SUPPLIED DATA

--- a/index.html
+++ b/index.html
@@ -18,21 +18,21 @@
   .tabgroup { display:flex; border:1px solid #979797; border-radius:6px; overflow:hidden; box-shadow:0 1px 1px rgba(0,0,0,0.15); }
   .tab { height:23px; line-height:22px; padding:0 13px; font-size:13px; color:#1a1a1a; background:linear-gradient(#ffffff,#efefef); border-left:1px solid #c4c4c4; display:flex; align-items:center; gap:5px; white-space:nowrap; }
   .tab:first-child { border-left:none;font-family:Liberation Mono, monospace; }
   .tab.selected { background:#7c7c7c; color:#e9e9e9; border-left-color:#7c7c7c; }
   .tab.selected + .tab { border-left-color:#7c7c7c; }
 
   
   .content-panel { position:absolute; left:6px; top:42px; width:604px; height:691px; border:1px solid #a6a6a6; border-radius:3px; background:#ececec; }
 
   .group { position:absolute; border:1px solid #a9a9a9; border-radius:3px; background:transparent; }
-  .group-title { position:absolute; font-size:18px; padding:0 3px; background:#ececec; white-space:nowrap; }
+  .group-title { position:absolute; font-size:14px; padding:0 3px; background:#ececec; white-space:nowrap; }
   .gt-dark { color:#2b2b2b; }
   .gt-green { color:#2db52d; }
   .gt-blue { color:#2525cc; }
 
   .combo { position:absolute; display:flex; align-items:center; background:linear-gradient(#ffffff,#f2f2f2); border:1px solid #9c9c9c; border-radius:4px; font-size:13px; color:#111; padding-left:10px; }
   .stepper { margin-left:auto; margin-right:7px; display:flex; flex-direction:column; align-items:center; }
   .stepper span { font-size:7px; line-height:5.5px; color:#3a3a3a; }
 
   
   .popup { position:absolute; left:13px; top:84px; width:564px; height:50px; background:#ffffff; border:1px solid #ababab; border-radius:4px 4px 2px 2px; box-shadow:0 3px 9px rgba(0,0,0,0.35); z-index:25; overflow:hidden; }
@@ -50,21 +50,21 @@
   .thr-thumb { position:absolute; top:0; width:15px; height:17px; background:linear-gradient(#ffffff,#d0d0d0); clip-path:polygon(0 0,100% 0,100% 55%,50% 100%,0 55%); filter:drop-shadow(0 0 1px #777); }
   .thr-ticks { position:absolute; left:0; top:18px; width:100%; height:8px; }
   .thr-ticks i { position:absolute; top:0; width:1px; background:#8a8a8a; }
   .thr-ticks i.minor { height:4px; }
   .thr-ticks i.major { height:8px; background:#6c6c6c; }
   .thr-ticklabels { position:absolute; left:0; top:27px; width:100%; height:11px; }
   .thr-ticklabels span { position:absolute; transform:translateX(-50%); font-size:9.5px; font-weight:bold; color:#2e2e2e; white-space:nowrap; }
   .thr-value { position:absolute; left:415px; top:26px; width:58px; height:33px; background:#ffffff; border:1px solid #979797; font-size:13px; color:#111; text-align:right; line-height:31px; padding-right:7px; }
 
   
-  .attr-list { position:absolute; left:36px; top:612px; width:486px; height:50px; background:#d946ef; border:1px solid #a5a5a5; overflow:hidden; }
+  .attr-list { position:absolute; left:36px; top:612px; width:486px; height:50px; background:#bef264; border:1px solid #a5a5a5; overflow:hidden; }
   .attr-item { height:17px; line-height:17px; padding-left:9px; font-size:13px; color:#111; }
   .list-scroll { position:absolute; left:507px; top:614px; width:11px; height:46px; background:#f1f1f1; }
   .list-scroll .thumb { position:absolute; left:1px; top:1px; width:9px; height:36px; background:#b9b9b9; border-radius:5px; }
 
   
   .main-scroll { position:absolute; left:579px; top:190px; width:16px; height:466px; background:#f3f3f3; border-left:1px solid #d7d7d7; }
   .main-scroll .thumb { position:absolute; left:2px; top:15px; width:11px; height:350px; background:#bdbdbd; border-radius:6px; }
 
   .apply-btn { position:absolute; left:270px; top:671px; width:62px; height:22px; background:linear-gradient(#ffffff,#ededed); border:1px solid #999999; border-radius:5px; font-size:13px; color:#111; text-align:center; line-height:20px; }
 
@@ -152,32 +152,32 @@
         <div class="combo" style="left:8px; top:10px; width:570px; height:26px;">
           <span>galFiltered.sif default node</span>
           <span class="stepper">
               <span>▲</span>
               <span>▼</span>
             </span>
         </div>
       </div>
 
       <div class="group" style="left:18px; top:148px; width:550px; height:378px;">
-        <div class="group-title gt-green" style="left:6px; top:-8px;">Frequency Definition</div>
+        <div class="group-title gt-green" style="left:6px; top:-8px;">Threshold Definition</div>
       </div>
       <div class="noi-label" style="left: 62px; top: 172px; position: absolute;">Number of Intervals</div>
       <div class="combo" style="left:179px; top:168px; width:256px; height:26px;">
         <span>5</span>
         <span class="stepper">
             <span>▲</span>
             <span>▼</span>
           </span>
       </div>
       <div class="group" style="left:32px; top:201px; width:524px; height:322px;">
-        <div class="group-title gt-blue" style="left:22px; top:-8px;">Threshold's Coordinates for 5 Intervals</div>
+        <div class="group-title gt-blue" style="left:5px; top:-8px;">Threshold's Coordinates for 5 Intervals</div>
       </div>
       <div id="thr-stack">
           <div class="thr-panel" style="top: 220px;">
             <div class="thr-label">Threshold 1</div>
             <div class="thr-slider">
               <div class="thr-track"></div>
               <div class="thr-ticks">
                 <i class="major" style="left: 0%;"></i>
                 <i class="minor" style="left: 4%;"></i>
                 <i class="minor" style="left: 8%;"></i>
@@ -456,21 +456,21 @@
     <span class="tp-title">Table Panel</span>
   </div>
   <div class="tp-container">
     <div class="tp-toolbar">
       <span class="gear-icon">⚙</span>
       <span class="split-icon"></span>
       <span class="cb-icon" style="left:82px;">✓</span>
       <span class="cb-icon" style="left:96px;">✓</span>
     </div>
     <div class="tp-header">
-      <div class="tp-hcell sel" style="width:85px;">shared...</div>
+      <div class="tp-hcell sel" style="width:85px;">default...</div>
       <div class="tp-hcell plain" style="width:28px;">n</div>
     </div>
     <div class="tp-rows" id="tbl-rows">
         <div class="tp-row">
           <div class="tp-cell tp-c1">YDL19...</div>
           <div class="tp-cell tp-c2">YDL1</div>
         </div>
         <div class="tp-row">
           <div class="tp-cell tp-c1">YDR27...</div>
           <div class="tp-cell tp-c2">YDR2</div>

PROBLEM
Each entry must appear again in the answer exactly as written.

SOLUTION TO THE PROBLEM
--- a/index.html
+++ b/index.html
@@ -18,21 +18,21 @@
   .tabgroup { display:flex; border:1px solid #979797; border-radius:6px; overflow:hidden; box-shadow:0 1px 1px rgba(0,0,0,0.15); }
   .tab { height:23px; line-height:22px; padding:0 13px; font-size:13px; color:#1a1a1a; background:linear-gradient(#ffffff,#efefef); border-left:1px solid #c4c4c4; display:flex; align-items:center; gap:5px; white-space:nowrap; }
   .tab:first-child { border-left:none;font-family:Liberation Mono, monospace; }
   .tab.selected { background:#7c7c7c; color:#e9e9e9; border-left-color:#7c7c7c; }
   .tab.selected + .tab { border-left-color:#7c7c7c; }
 
   
   .content-panel { position:absolute; left:6px; top:42px; width:604px; height:691px; border:1px solid #a6a6a6; border-radius:3px; background:#ececec; }
 
   .group { position:absolute; border:1px solid #a9a9a9; border-radius:3px; background:transparent; }
-  .group-title { position:absolute; font-size:18px; padding:0 3px; background:#ececec; white-space:nowrap; }
+  .group-title { position:absolute; font-size:14px; padding:0 3px; background:#ececec; white-space:nowrap; }
   .gt-dark { color:#2b2b2b; }
   .gt-green { color:#2db52d; }
   .gt-blue { color:#2525cc; }
 
   .combo { position:absolute; display:flex; align-items:center; background:linear-gradient(#ffffff,#f2f2f2); border:1px solid #9c9c9c; border-radius:4px; font-size:13px; color:#111; padding-left:10px; }
   .stepper { margin-left:auto; margin-right:7px; display:flex; flex-direction:column; align-items:center; }
   .stepper span { font-size:7px; line-height:5.5px; color:#3a3a3a; }
 
   
   .popup { position:absolute; left:13px; top:84px; width:564px; height:50px; background:#ffffff; border:1px solid #ababab; border-radius:4px 4px 2px 2px; box-shadow:0 3px 9px rgba(0,0,0,0.35); z-index:25; overflow:hidden; }
@@ -50,21 +50,21 @@
   .thr-thumb { position:absolute; top:0; width:15px; height:17px; background:linear-gradient(#ffffff,#d0d0d0); clip-path:polygon(0 0,100% 0,100% 55%,50% 100%,0 55%); filter:drop-shadow(0 0 1px #777); }
   .thr-ticks { position:absolute; left:0; top:18px; width:100%; height:8px; }
   .thr-ticks i { position:absolute; top:0; width:1px; background:#8a8a8a; }
   .thr-ticks i.minor { height:4px; }
   .thr-ticks i.major { height:8px; background:#6c6c6c; }
   .thr-ticklabels { position:absolute; left:0; top:27px; width:100%; height:11px; }
   .thr-ticklabels span { position:absolute; transform:translateX(-50%); font-size:9.5px; font-weight:bold; color:#2e2e2e; white-space:nowrap; }
   .thr-value { position:absolute; left:415px; top:26px; width:58px; height:33px; background:#ffffff; border:1px solid #979797; font-size:13px; color:#111; text-align:right; line-height:31px; padding-right:7px; }
 
   
-  .attr-list { position:absolute; left:36px; top:612px; width:486px; height:50px; background:#d946ef; border:1px solid #a5a5a5; overflow:hidden; }
+  .attr-list { position:absolute; left:36px; top:612px; width:486px; height:50px; background:#bef264; border:1px solid #a5a5a5; overflow:hidden; }
   .attr-item { height:17px; line-height:17px; padding-left:9px; font-size:13px; color:#111; }
   .list-scroll { position:absolute; left:507px; top:614px; width:11px; height:46px; background:#f1f1f1; }
   .list-scroll .thumb { position:absolute; left:1px; top:1px; width:9px; height:36px; background:#b9b9b9; border-radius:5px; }
 
   
   .main-scroll { position:absolute; left:579px; top:190px; width:16px; height:466px; background:#f3f3f3; border-left:1px solid #d7d7d7; }
   .main-scroll .thumb { position:absolute; left:2px; top:15px; width:11px; height:350px; background:#bdbdbd; border-radius:6px; }
 
   .apply-btn { position:absolute; left:270px; top:671px; width:62px; height:22px; background:linear-gradient(#ffffff,#ededed); border:1px solid #999999; border-radius:5px; font-size:13px; color:#111; text-align:center; line-height:20px; }
 
@@ -152,32 +152,32 @@
         <div class="combo" style="left:8px; top:10px; width:570px; height:26px;">
           <span>galFiltered.sif default node</span>
           <span class="stepper">
               <span>▲</span>
               <span>▼</span>
             </span>
         </div>
       </div>
 
       <div class="group" style="left:18px; top:148px; width:550px; height:378px;">
-        <div class="group-title gt-green" style="left:6px; top:-8px;">Frequency Definition</div>
+        <div class="group-title gt-green" style="left:6px; top:-8px;">Threshold Definition</div>
       </div>
       <div class="noi-label" style="left: 62px; top: 172px; position: absolute;">Number of Intervals</div>
       <div class="combo" style="left:179px; top:168px; width:256px; height:26px;">
         <span>5</span>
         <span class="stepper">
             <span>▲</span>
             <span>▼</span>
           </span>
       </div>
       <div class="group" style="left:32px; top:201px; width:524px; height:322px;">
-        <div class="group-title gt-blue" style="left:22px; top:-8px;">Threshold's Coordinates for 5 Intervals</div>
+        <div class="group-title gt-blue" style="left:5px; top:-8px;">Threshold's Coordinates for 5 Intervals</div>
       </div>
       <div id="thr-stack">
           <div class="thr-panel" style="top: 220px;">
             <div class="thr-label">Threshold 1</div>
             <div class="thr-slider">
               <div class="thr-track"></div>
               <div class="thr-ticks">
                 <i class="major" style="left: 0%;"></i>
                 <i class="minor" style="left: 4%;"></i>
                 <i class="minor" style="left: 8%;"></i>
@@ -456,21 +456,21 @@
     <span class="tp-title">Table Panel</span>
   </div>
   <div class="tp-container">
     <div class="tp-toolbar">
       <span class="gear-icon">⚙</span>
       <span class="split-icon"></span>
       <span class="cb-icon" style="left:82px;">✓</span>
       <span class="cb-icon" style="left:96px;">✓</span>
     </div>
     <div class="tp-header">
-      <div class="tp-hcell sel" style="width:85px;">shared...</div>
+      <div class="tp-hcell sel" style="width:85px;">default...</div>
       <div class="tp-hcell plain" style="width:28px;">n</div>
     </div>
     <div class="tp-rows" id="tbl-rows">
         <div class="tp-row">
           <div class="tp-cell tp-c1">YDL19...</div>
           <div class="tp-cell tp-c2">YDL1</div>
         </div>
         <div class="tp-row">
           <div class="tp-cell tp-c1">YDR27...</div>
           <div class="tp-cell tp-c2">YDR2</div>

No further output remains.